Hydrogen Fuel Cell Technology
Successful and highly adaptable, hydrogen fuel cell technology works on the most abundant gas in the universe and can be free from emissions so why hasn’t the entire world been taken over by fuel cells?..
Fuel cells have been with us since 1839, the initial being produced by Sir William Grove, only thirty nine years following the battery invention by Alessandro Volto.
But research and development into hydrogen fuel cell technology didn’t really get going until the 1960’s when NASA’s space program included the development of fuel cells.
The first showings for automobiles and fixed applications occurred in the 1990’s and 2000’s, making hydrogen fuel cells a comparatively young science.
Up to now, hydrogen fuel cells have flourished in specific areas, for example space stations and satellites, factory fork lifts and power back ups for important facilities such as banks and data centers.
The price tag on hydrogen production, the problems with storage and the cost of fuel cells have been the main hurdles to overcome. Along with the need to increase the purity of the fuel.
Hydrogen Fuel Cell Cost
Cost is definitely the key obstacle to the wider commercialization of hydrogen fuel cells. Platinum, a very costly and difficult to find metal is required by the vast majority of PEM fuel cells.
However, the quantity of platinum they considerably require has fallen, and ongoing R&D initiatives are seeking to increase decrease the amount required, or avoid it entirely.
Other styles of fuel cells do not require platinum or other expensive catalysts.
Nearly three quarters of matter found in the universe contains Hydrogen. However as a gas, which is it’s natural state, it does not exist on this planet.
It has to be produced from chemical substances such as water or hydrocarbons. This technique requires a lot of energy that can be supplied by renewable green energy sources.
The least expensive method is to extract hydrogen from hydrocarbons. the procedure produces greenhouse gases and hazardous air pollution but significantly less than would be emitted by hydrocarbon burning.
America presently produces about 3 billion cubic ft of hydrogen each day. This is the amount needed for about forty million electric vehicles powered by fuel cells.
As hydrogen is the lightest of all elements it is not easy to store. It has to be heavily pressurized
and contained in gas cylinders. Saving it as a liquid requires compression and getting the temperature down to minus 250 degrees centigrade.
Another method is to use a catalyst on stored hydrocarbons or alcohols and capture the hydrogen produced. This method produces some pollution, but significantly less than a combustion engine.
Purity Of Hydrogen Fuel
Hydrogen fuel cells ideally need to operate using an impurity free fuel. Combustion engines are usually more tolerant to contaminants, and with battery power there is no fuel at all.
Two more big difficulties are social acceptance and financial issues rather than the hydrogen fuel cell technology itself.
Insufficient Fueling Facilities
This a catch 22 situation. Companies don’t want to spend money on fuel stations for vehicles until the automobile manufacturers produce the vehicles.
On the other hand automobile manufacturers won’t produce the vehicles until there is a reasonable network of fueling stations around the country.
Furthermore, hydrogen has to compete with a pre-existing fuel infrastructure (gasoline) set up at enormous cost by the transportation industry sector.
However this issue can be resolved as the current gasoline infrastructure didn’t happen all at once.
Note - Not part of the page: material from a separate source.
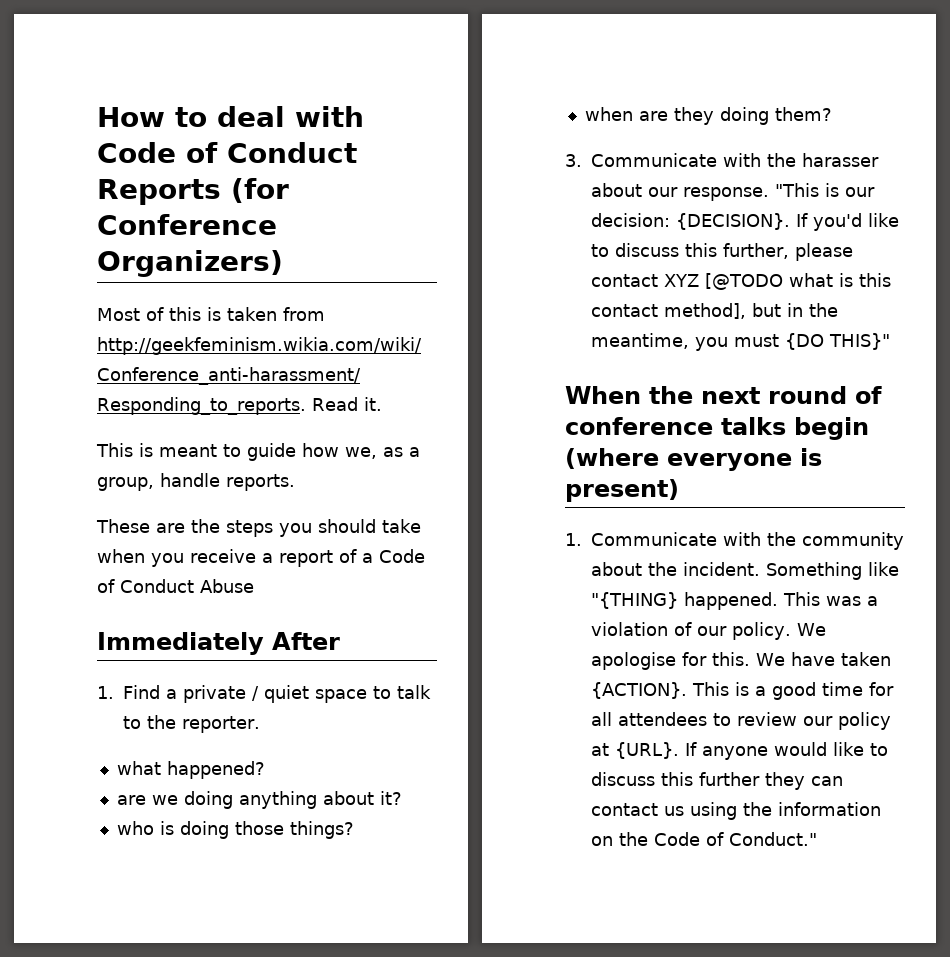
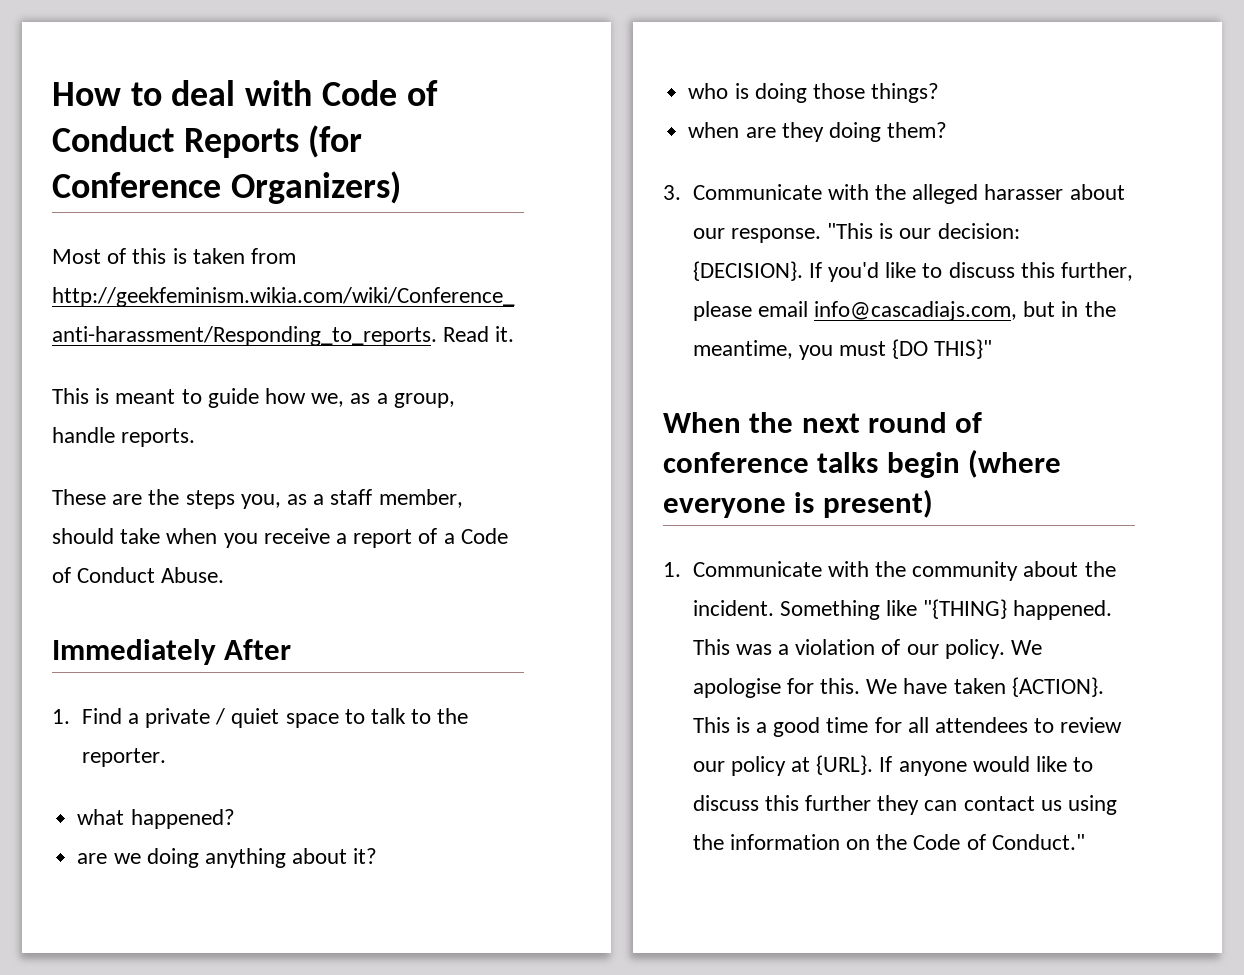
[279,523,312,537] you -> [240,489,463,509] you, as a staff member,
[200,579,254,593] Abuse -> [161,567,225,583] Abuse.
(796, 160) none -> [912,184,979,204] alleged
[591,273,891,290] [591,303,746,319] contact XYZ [@TODO what is this contact method], -> [757,301,1017,321] email info@cascadiajs.com,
Neither did charging points for electric vehicles.
The first mass produced electric vehicle powered by fuel cells was produced in 2014 by Hyundai. In America in Oct 2015 Toyota Mirai Fuel Cell Electric Vehicles were being sold.
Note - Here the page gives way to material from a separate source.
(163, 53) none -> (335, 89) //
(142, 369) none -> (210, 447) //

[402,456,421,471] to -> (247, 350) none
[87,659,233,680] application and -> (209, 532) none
State authorities and vehicle manufacturers are taking actions to help ensure that a hydrogen fueling network will be established.
The state of California along with allies in Honda and Toyota are at the forefront with fity fueling stations planned to be in place by the end of 2016.
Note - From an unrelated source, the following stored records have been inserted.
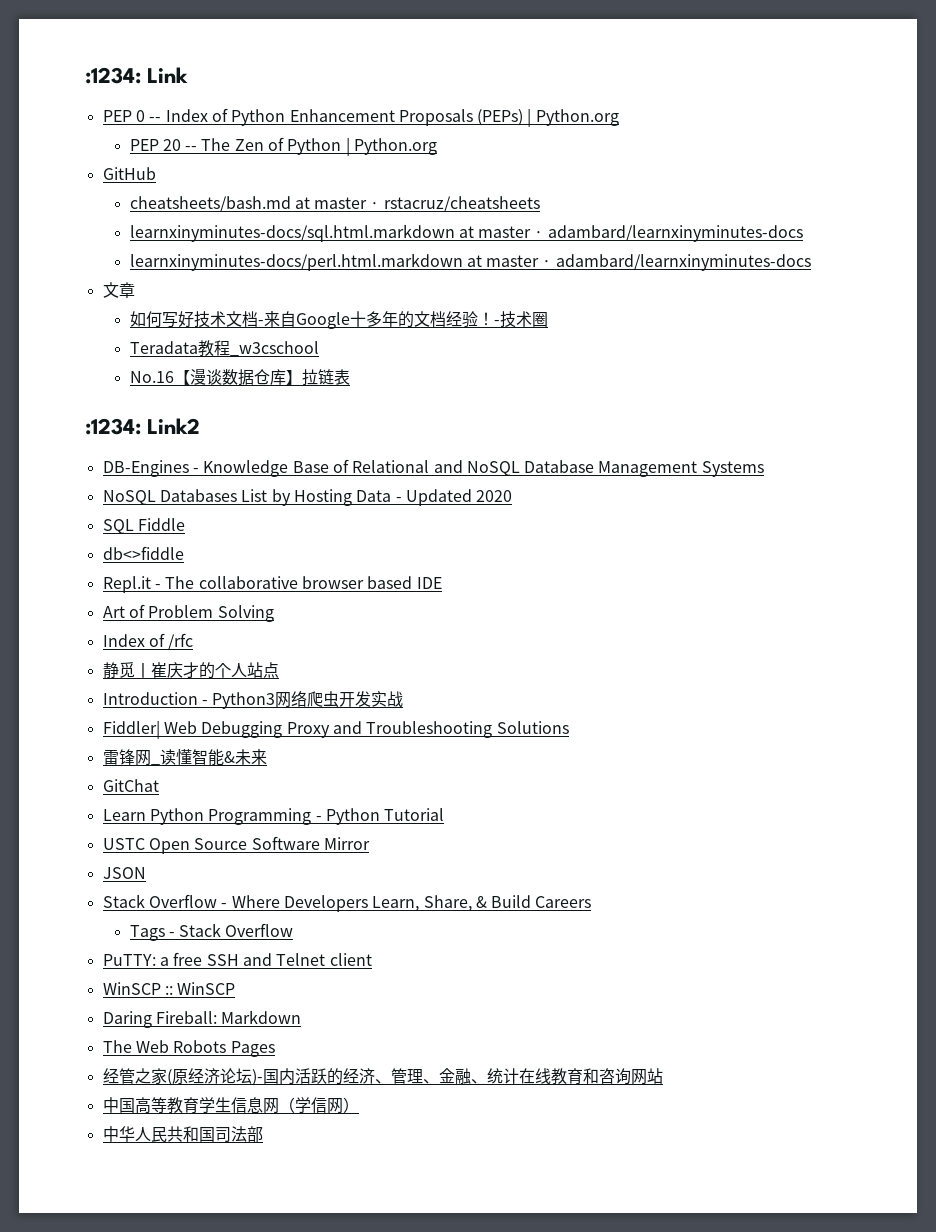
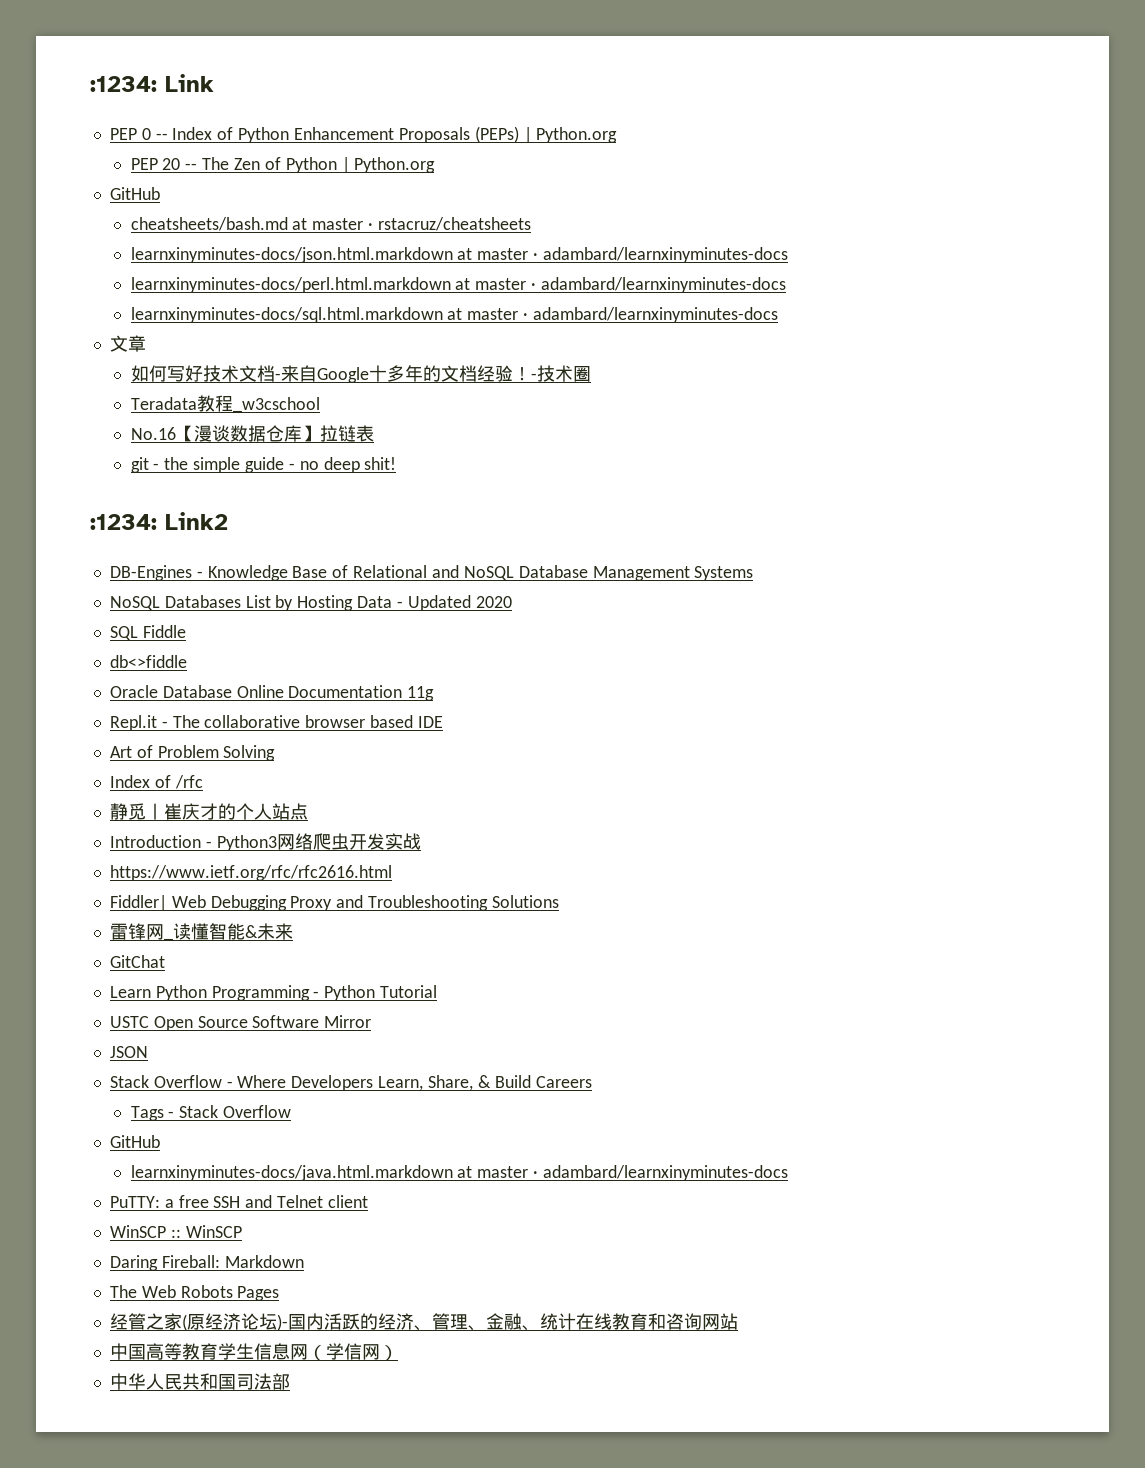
[129,224,455,242] learnxinyminutes-docs/sql.html.markdown -> [130,247,453,263] learnxinyminutes-docs/json.html.markdown
(811, 262) none -> [130,307,779,323] // learnxinyminutes-docs/sql.html.markdown at master · adambard/learnxinyminutes-docs
(350, 377) none -> [130,457,397,473] // git - the simple guide - no deep shit!
(184, 553) none -> [109,685,435,701] // Oracle Database Online Documentation 11g
(404, 699) none -> [109,865,392,881] // https://www.ietf.org/rfc/rfc2616.html
(294, 930) none -> [109,1135,160,1148] [130,1165,789,1181] // GitHub // learnxinyminutes-docs/java.html.markdown at master · adambard/learnxinyminutes-docs

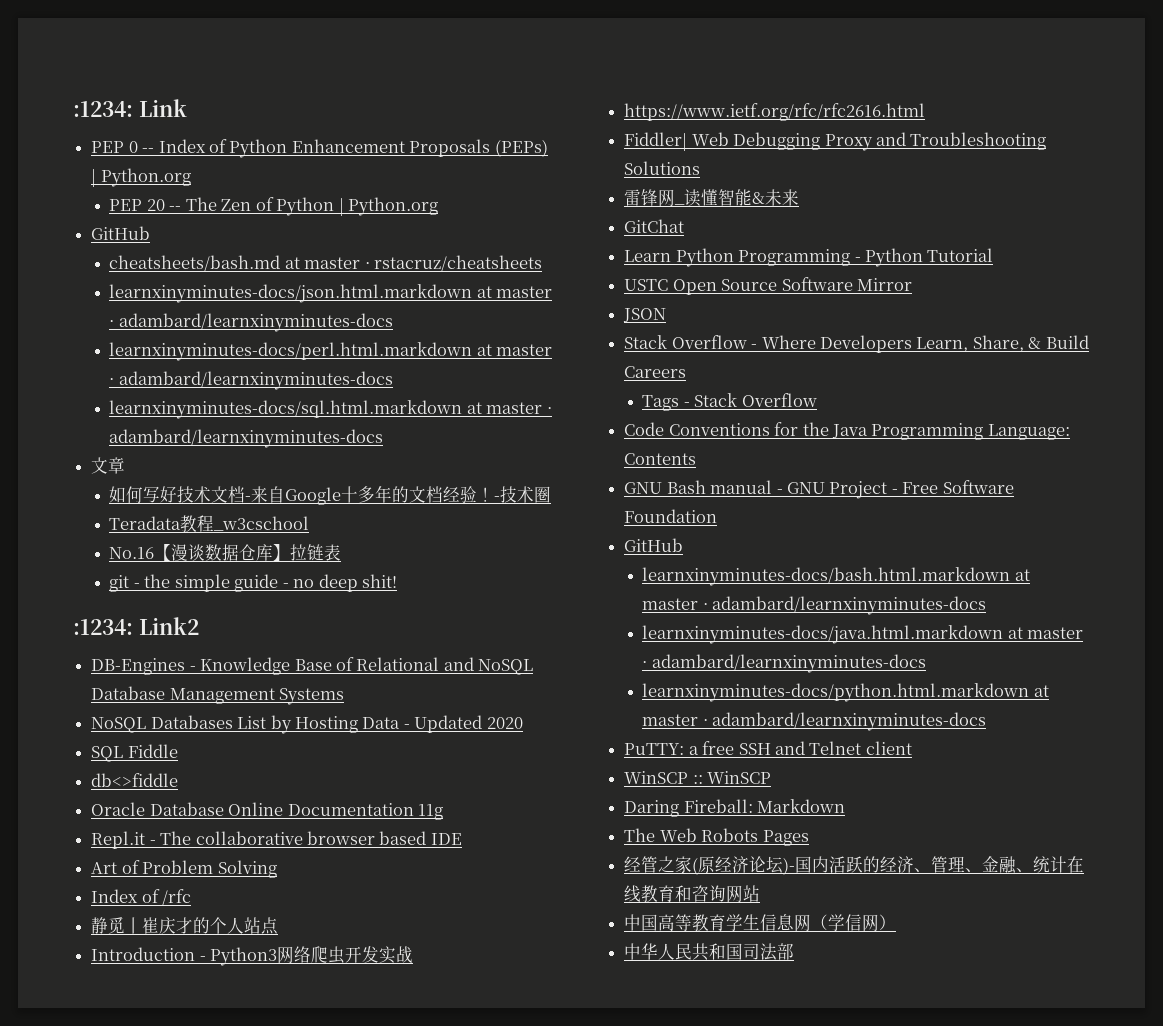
[109,1135,160,1148] GitHub -> [624,422,1070,440] [624,453,697,465] [624,480,1014,499] [624,509,718,523] [624,538,684,552] [642,567,1030,586] [642,596,987,615] Code Conventions for the Java Programming Language: Contents // GNU Bash manual - GNU Project - Free Software Foundation // GitHub // learnxinyminutes-docs/bash.html.markdown at master · adambard/learnxinyminutes-docs
(789, 1173) none -> [642,683,1049,702] [642,712,987,731] // learnxinyminutes-docs/python.html.markdown at master · adambard/learnxinyminutes-docs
Air Liquide and Toyota are working together to produce a hydrogen system in the North East. And the folk at the Dept. of Energy, in particular at http://h2usa.org are attempting to develop one nationally.
Concerns With Using Hydrogen
For most people, as soon as you mention hydrogen, they think of Hiroshama or the Hindenberg disaster.
Yet hydrogen is a lot less intimidating than it appears to be. It is not toxic, is colorless, has no smell and is safe to inhale to a degree.
As all fuels are flammable then so is hydrogen. However in one respect it is safer than gasoline because it disperses quickly as it is lighter than air.
In America, hydrogen is regularly piped through hundreds of miles of pipe lines without any untoward events taking place.
And more than seventy million gallons of liquid hydrogen are transported safely each year.
In fact in the U.S. it has been made, stored, and shipped in a safe manner for over 50 years.
Conquering this black cloud hanging over hydrogen should not be impossible.